## Task
Beginning with the line that contains "html: <div> <div>WATER", copy each subsequent line of the data below through the last one, including both ends but not the pictures.

+ + + +

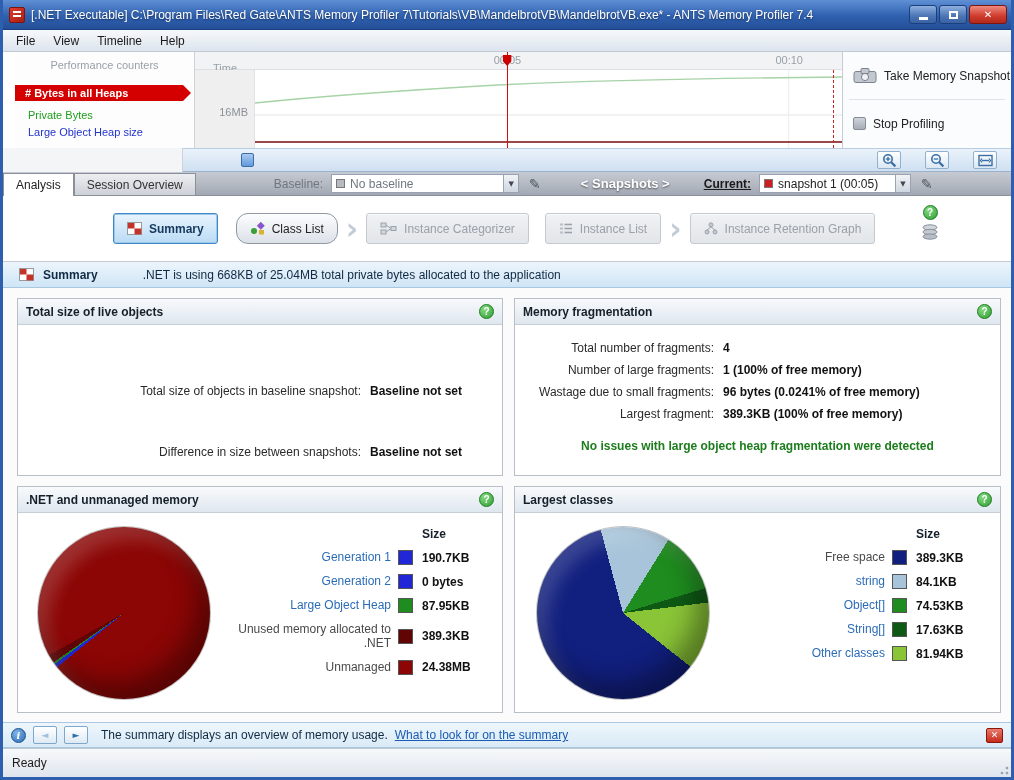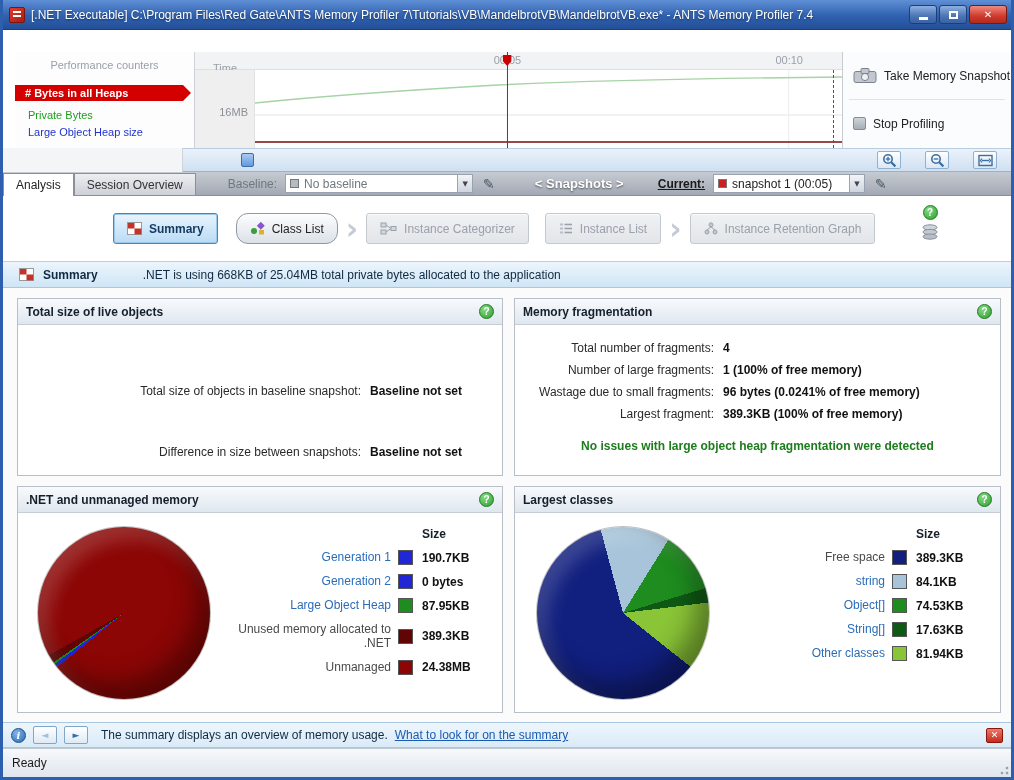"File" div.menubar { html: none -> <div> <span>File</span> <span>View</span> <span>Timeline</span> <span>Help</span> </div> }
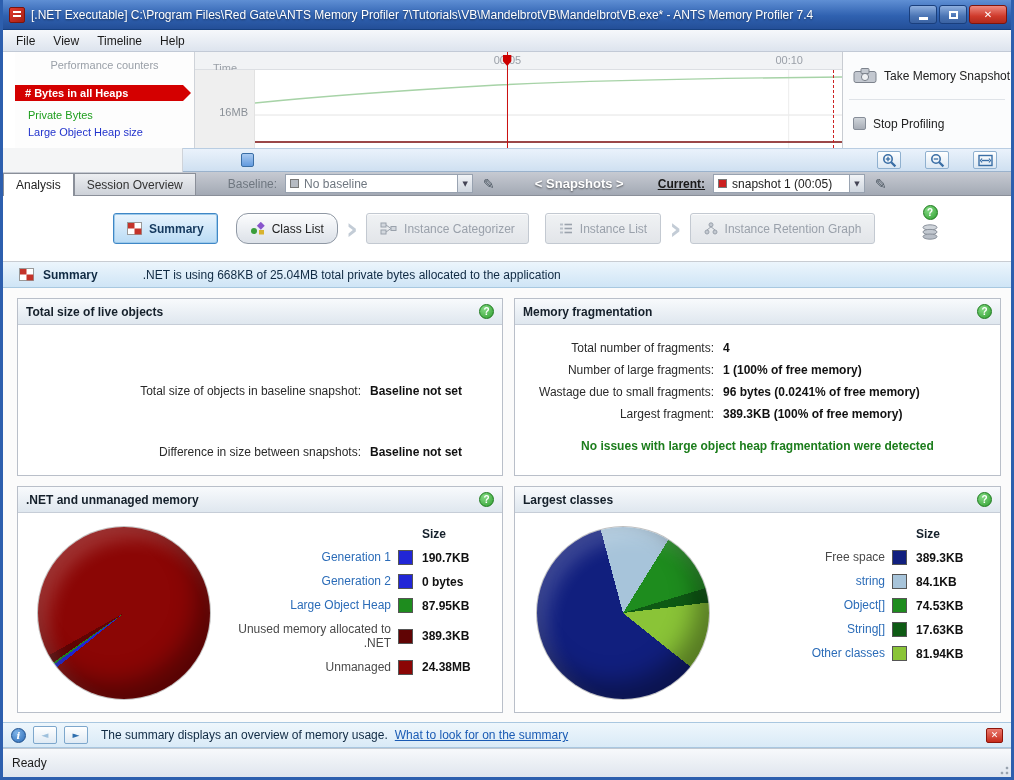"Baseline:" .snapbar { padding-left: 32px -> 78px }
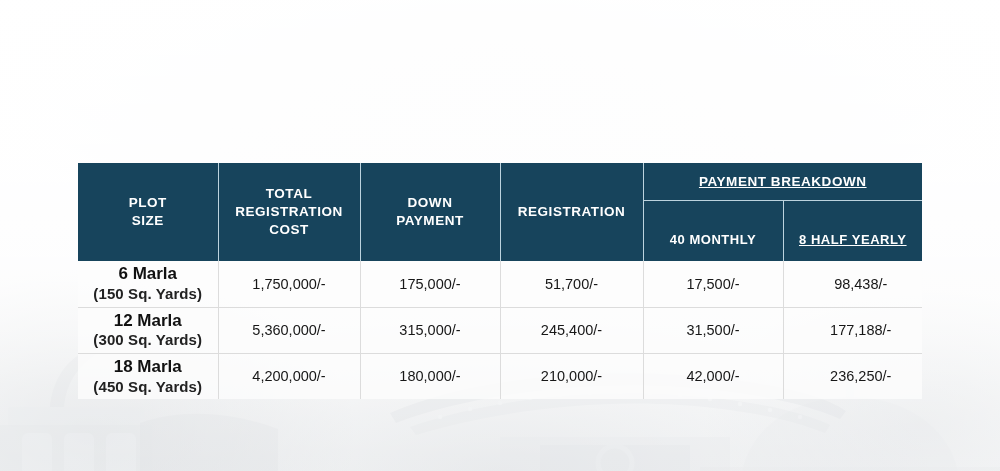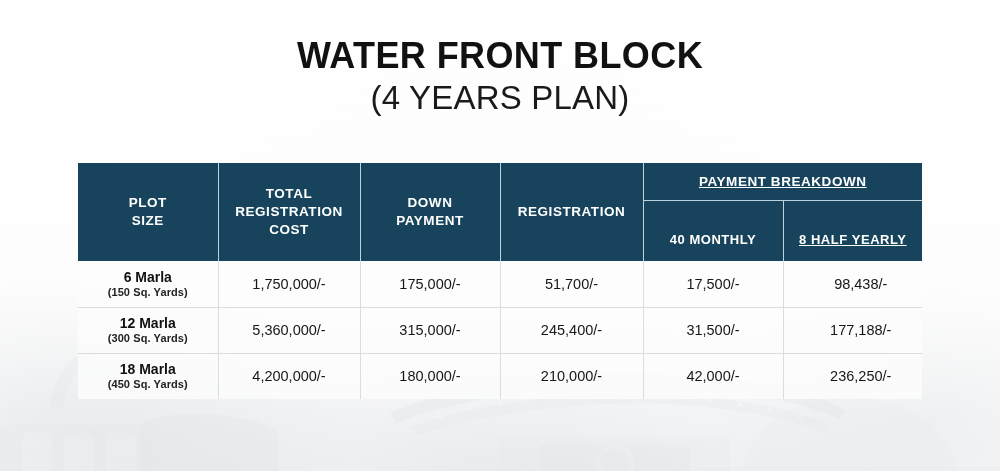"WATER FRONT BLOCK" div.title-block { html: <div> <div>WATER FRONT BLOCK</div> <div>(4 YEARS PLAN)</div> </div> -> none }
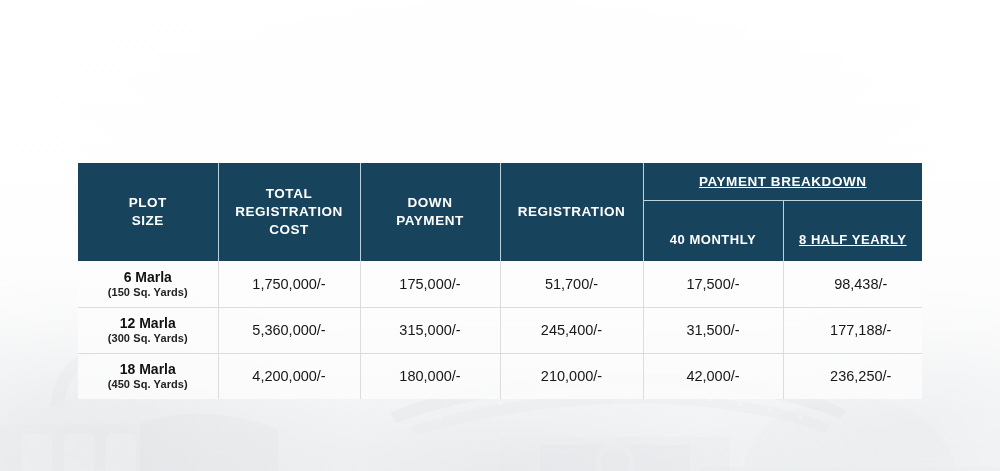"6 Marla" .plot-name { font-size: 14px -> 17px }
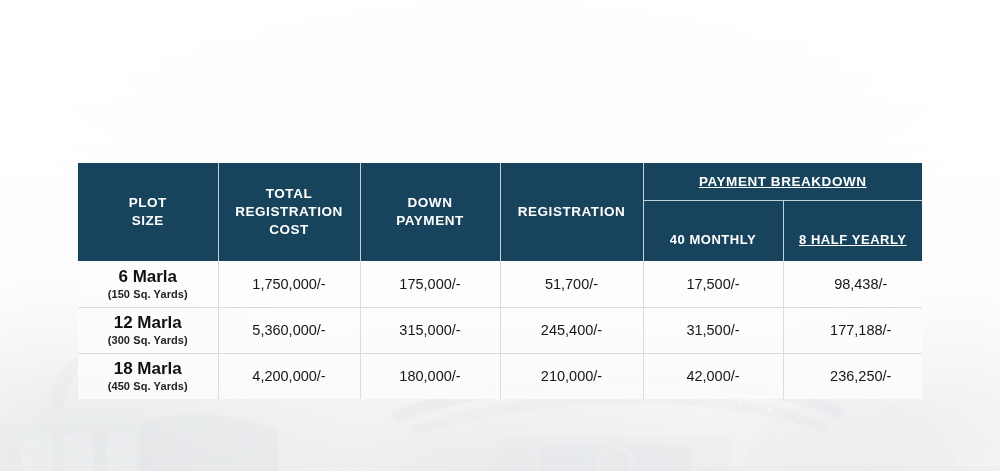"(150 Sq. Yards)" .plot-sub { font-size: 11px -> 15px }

+ + + +

## Written response
"WATER FRONT BLOCK" div.title-block { html: <div> <div>WATER FRONT BLOCK</div> <div>(4 YEARS PLAN)</div> </div> -> none }
"6 Marla" .plot-name { font-size: 14px -> 17px }
"(150 Sq. Yards)" .plot-sub { font-size: 11px -> 15px }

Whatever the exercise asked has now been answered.